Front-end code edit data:
● ● ● ●

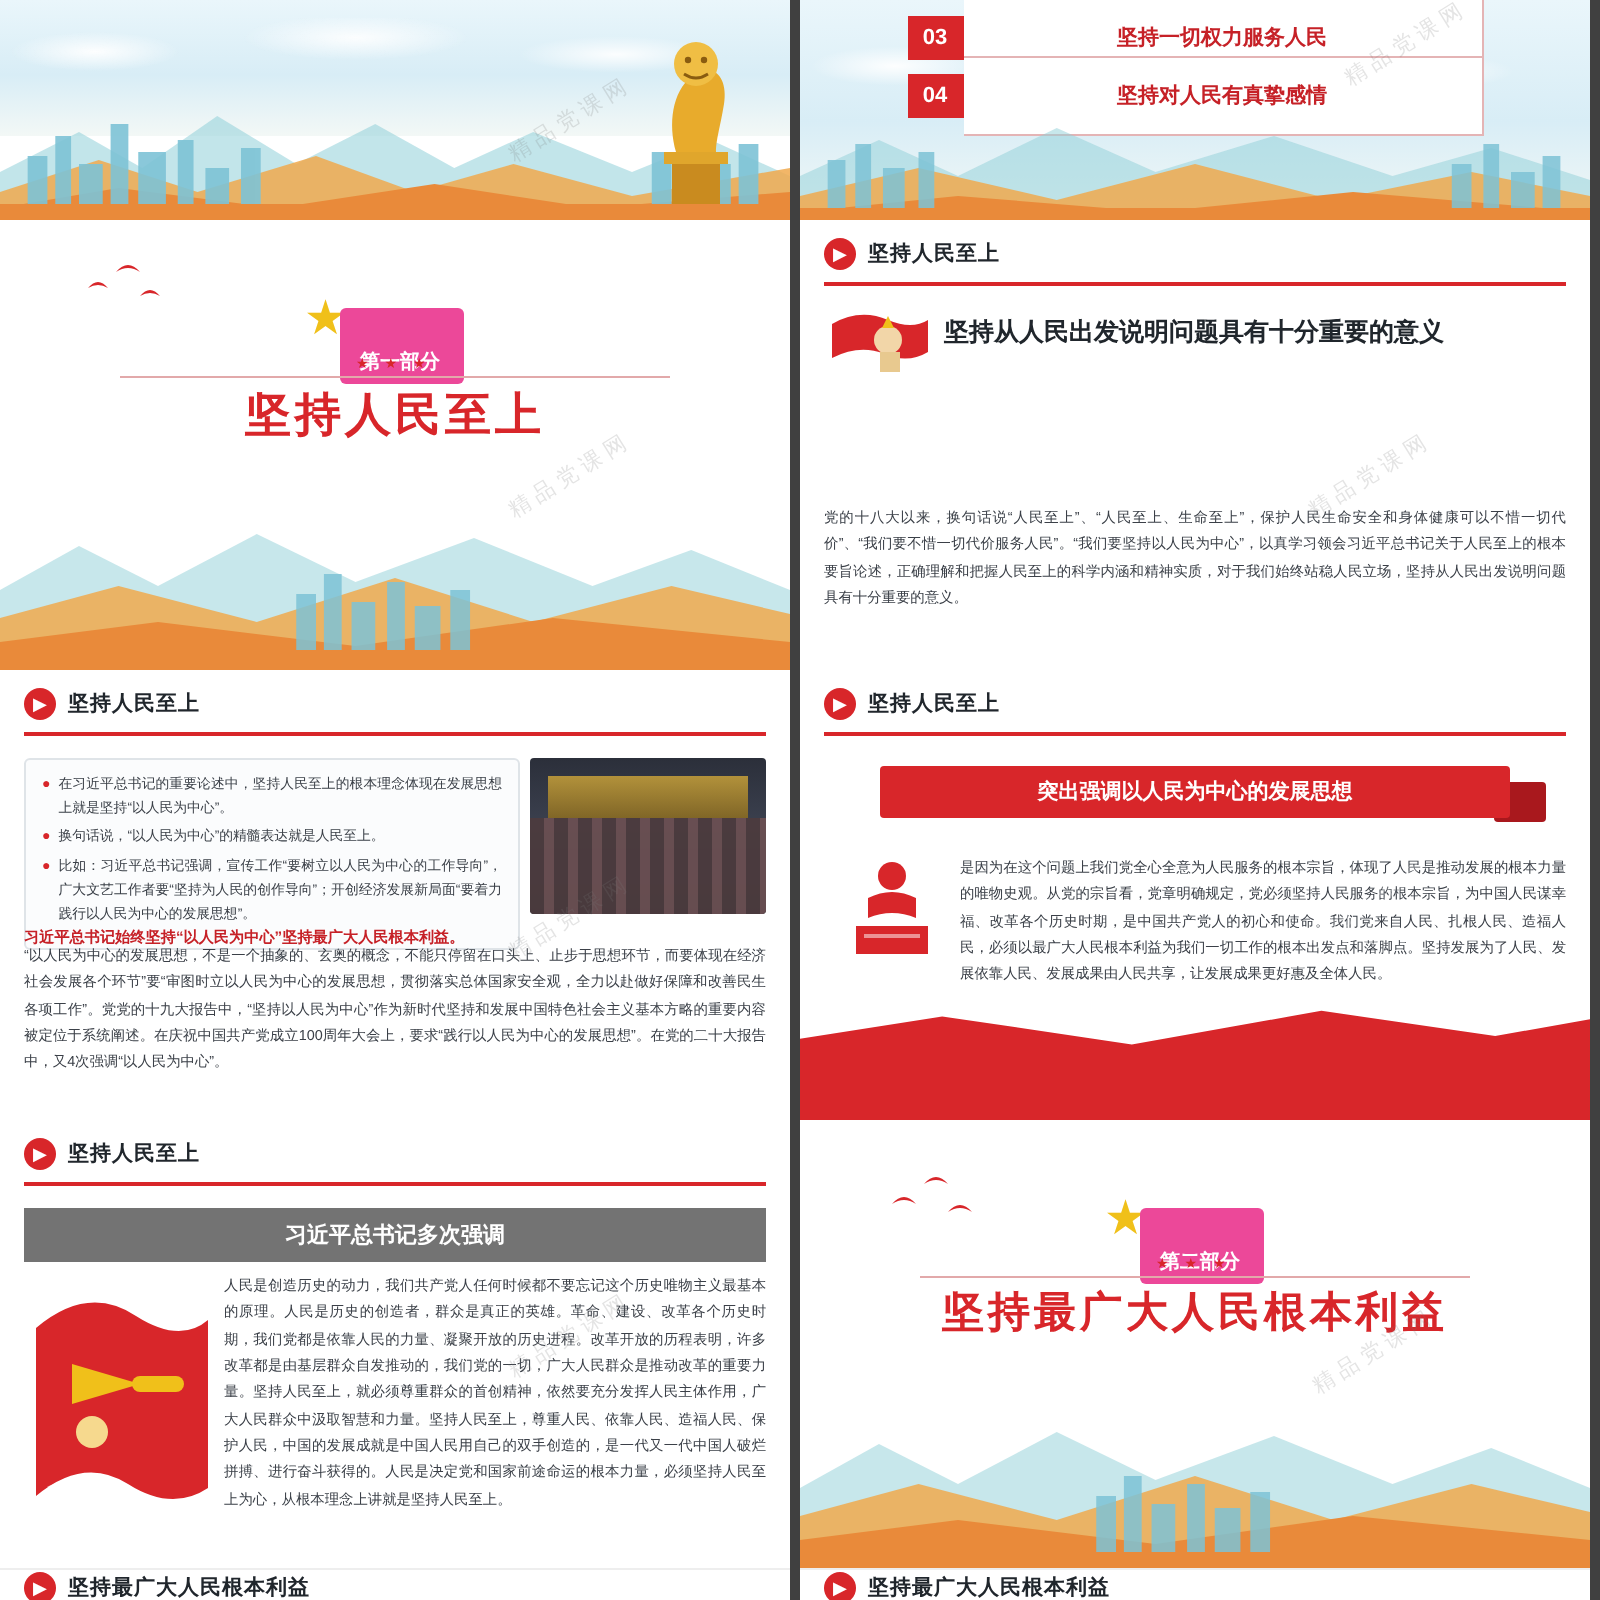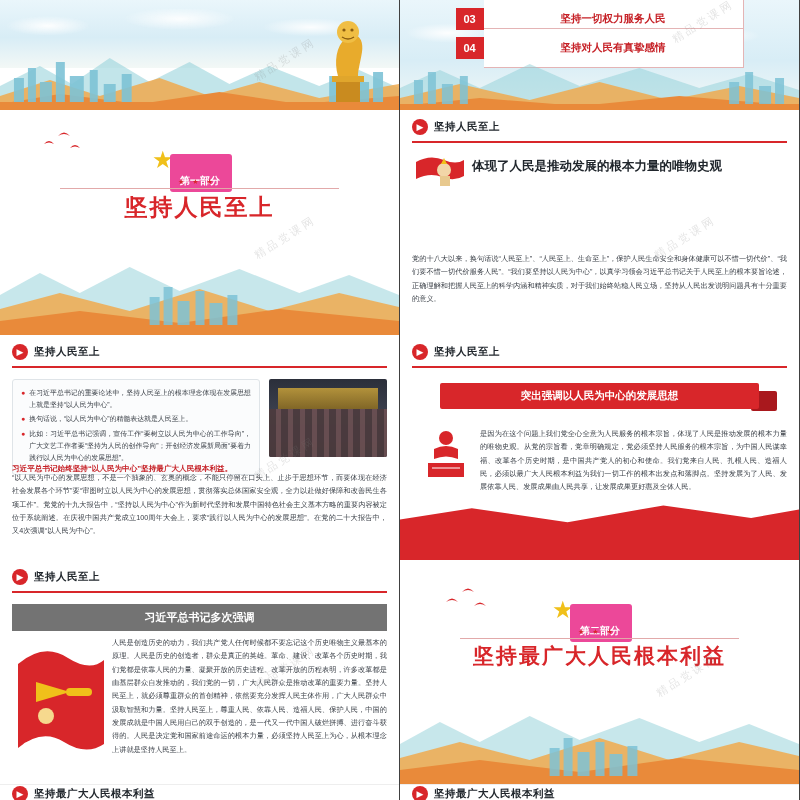--- a/index.html
+++ b/index.html
@@ -20,7 +20,7 @@
     position:relative;
     overflow:hidden;
     background:#fff;
-    border-right:1px solid #404040;
+    border-right:5px solid #404040;
   }
   
   .sky {

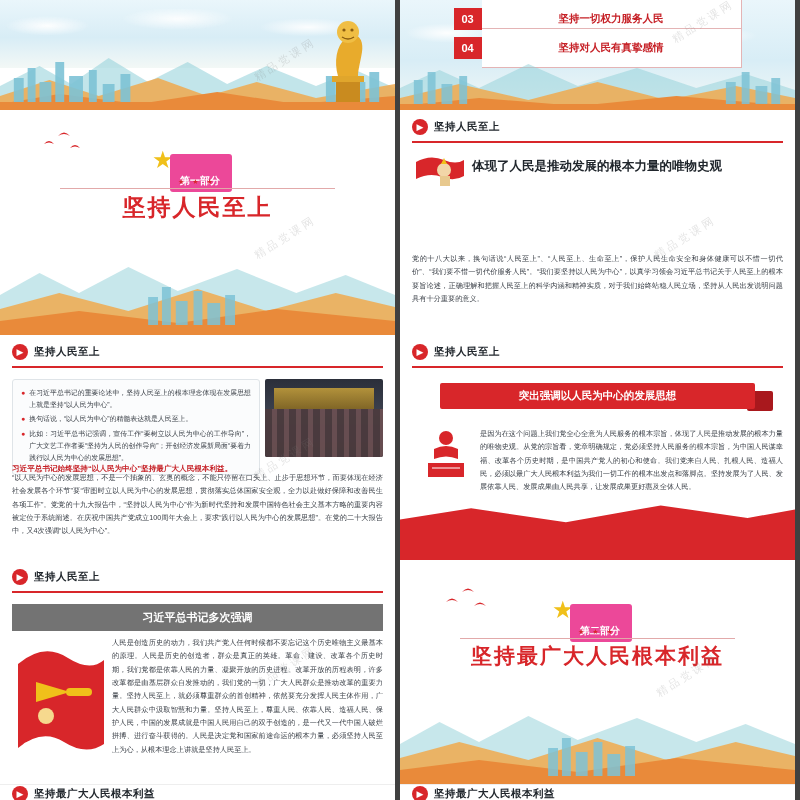--- a/index.html
+++ b/index.html
@@ -327,7 +327,7 @@
       <rect x="26" y="22" width="10" height="10" fill="#e8c98f"></rect>
       <path d="M30 4 l3 6 h-6Z" fill="#f0c01a"></path>
     </svg>
-    <div class="quote-head">体现了人民是推动发展的根本力量的唯物史观</div>
+    <div class="quote-head">坚持从人民出发说明问题具有十分重要的意义</div>
     <div class="bodytext" style="top:142px">党的十八大以来，换句话说“人民至上”、“人民至上、生命至上”，保护人民生命安全和身体健康可以不惜一切代价”、“我们要不惜一切代价服务人民”。“我们要坚持以人民为中心”，以真学习领会习近平总书记关于人民至上的根本要旨论述，正确理解和把握人民至上的科学内涵和精神实质，对于我们始终站稳人民立场，坚持从人民出发说明问题具有十分重要的意义。</div>
     <div class="wm" style="left:250px;top:120px">精品党课网</div>
   </div>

● ● ● ●

Please set down exactly the lines from the one holding "overflow:hidden;" through the last line of the entries, both ends included, and skip pictures.

     overflow:hidden;
     background:#fff;
-    border-right:1px solid #404040;
+    border-right:5px solid #404040;
   }
   
   .sky {

--- a/index.html
+++ b/index.html
@@ -327,7 +327,7 @@
       <rect x="26" y="22" width="10" height="10" fill="#e8c98f"></rect>
       <path d="M30 4 l3 6 h-6Z" fill="#f0c01a"></path>
     </svg>
-    <div class="quote-head">体现了人民是推动发展的根本力量的唯物史观</div>
+    <div class="quote-head">坚持从人民出发说明问题具有十分重要的意义</div>
     <div class="bodytext" style="top:142px">党的十八大以来，换句话说“人民至上”、“人民至上、生命至上”，保护人民生命安全和身体健康可以不惜一切代价”、“我们要不惜一切代价服务人民”。“我们要坚持以人民为中心”，以真学习领会习近平总书记关于人民至上的根本要旨论述，正确理解和把握人民至上的科学内涵和精神实质，对于我们始终站稳人民立场，坚持从人民出发说明问题具有十分重要的意义。</div>
     <div class="wm" style="left:250px;top:120px">精品党课网</div>
   </div>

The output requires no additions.